Report every line of the data that includes "Shoes".

───── Supplied material ─────

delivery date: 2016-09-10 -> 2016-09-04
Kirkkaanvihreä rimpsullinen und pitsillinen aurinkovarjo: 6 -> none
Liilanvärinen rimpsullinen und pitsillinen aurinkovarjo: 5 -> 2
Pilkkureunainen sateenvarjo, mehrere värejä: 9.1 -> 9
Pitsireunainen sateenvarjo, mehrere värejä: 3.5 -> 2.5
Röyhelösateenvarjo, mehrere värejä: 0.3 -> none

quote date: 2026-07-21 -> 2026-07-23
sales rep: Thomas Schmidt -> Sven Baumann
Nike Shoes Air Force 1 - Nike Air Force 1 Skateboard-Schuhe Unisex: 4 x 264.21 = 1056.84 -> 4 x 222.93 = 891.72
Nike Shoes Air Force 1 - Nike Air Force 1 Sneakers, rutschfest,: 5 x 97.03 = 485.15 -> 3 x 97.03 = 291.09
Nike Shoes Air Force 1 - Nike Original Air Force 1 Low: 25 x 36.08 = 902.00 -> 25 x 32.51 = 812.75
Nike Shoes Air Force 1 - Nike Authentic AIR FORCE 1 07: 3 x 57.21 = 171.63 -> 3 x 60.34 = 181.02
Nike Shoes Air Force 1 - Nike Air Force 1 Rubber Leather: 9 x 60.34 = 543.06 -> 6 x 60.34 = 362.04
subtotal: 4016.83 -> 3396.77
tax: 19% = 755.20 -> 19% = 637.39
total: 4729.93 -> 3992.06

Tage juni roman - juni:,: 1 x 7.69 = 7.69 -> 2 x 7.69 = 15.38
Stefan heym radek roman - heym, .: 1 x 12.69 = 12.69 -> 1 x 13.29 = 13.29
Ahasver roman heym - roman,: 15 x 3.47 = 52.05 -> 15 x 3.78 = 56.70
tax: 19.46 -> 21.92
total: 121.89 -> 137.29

─────

=== Response below ===
Nike Shoes Air Force 1 - Nike Air Force 1 Skateboard-Schuhe Unisex: 4 x 264.21 = 1056.84 -> 4 x 222.93 = 891.72
Nike Shoes Air Force 1 - Nike Air Force 1 Sneakers, rutschfest,: 5 x 97.03 = 485.15 -> 3 x 97.03 = 291.09
Nike Shoes Air Force 1 - Nike Original Air Force 1 Low: 25 x 36.08 = 902.00 -> 25 x 32.51 = 812.75
Nike Shoes Air Force 1 - Nike Authentic AIR FORCE 1 07: 3 x 57.21 = 171.63 -> 3 x 60.34 = 181.02
Nike Shoes Air Force 1 - Nike Air Force 1 Rubber Leather: 9 x 60.34 = 543.06 -> 6 x 60.34 = 362.04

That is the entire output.